Stored items
===============

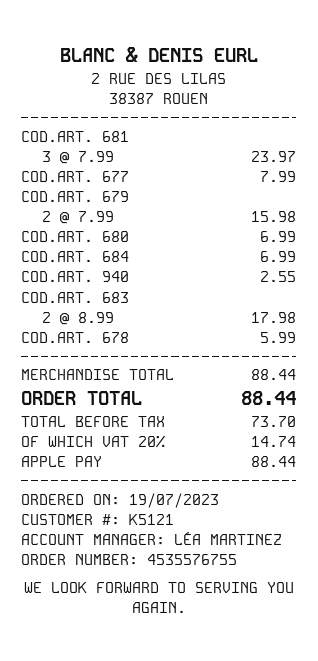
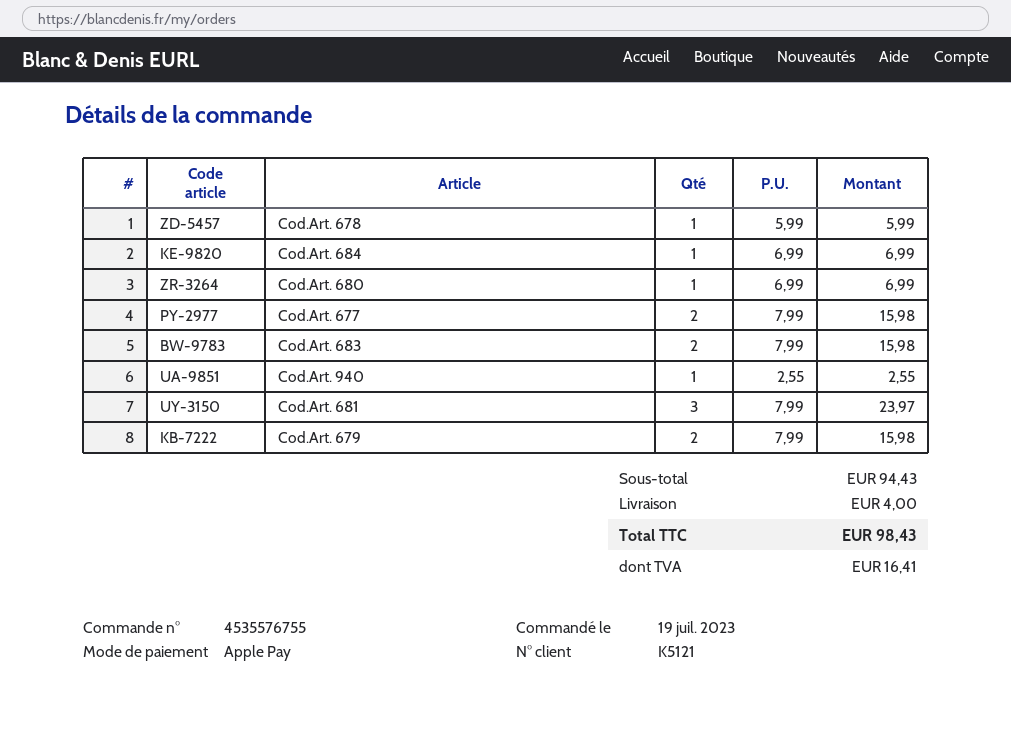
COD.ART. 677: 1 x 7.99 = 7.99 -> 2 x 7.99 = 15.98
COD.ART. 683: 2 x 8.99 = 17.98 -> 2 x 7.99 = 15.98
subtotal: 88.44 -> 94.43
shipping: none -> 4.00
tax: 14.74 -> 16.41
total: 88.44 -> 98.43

===============

Make an exact copy of every entry above, but keep the pictures out of it.

COD.ART. 677: 1 x 7.99 = 7.99 -> 2 x 7.99 = 15.98
COD.ART. 683: 2 x 8.99 = 17.98 -> 2 x 7.99 = 15.98
subtotal: 88.44 -> 94.43
shipping: none -> 4.00
tax: 14.74 -> 16.41
total: 88.44 -> 98.43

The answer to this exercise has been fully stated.